Image comparison data:
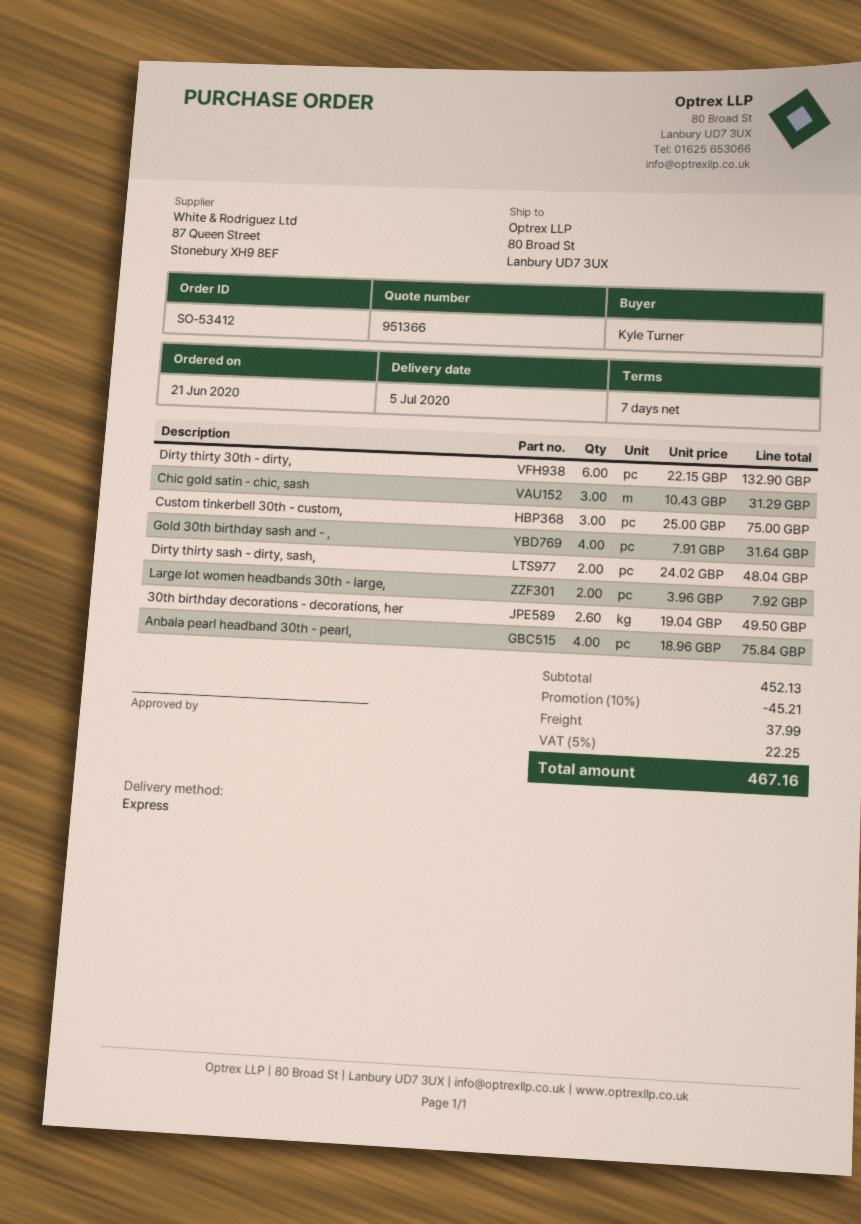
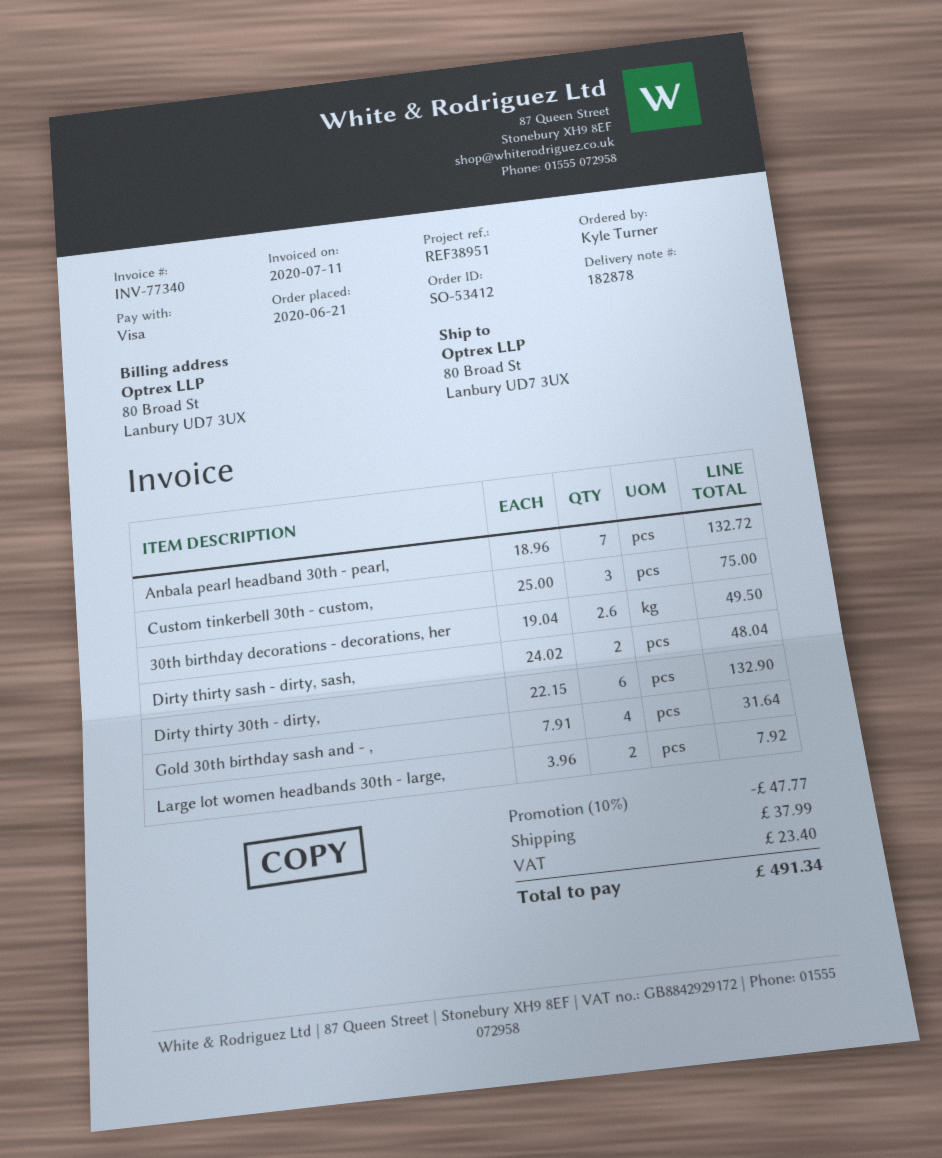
Chic gold satin - chic, sash: 3 x 10.43 = 31.29 -> none
Anbala pearl headband 30th - pearl,: 4 x 18.96 = 75.84 -> 7 x 18.96 = 132.72
discount: 10% = 45.21 -> 10% = 47.77
tax: 22.25 -> 23.40
total: 467.16 -> 491.34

▶ Your task: Word for word, give the entries back in full; the pictures do not belong in the copy.

▶ Response area:
Chic gold satin - chic, sash: 3 x 10.43 = 31.29 -> none
Anbala pearl headband 30th - pearl,: 4 x 18.96 = 75.84 -> 7 x 18.96 = 132.72
discount: 10% = 45.21 -> 10% = 47.77
tax: 22.25 -> 23.40
total: 467.16 -> 491.34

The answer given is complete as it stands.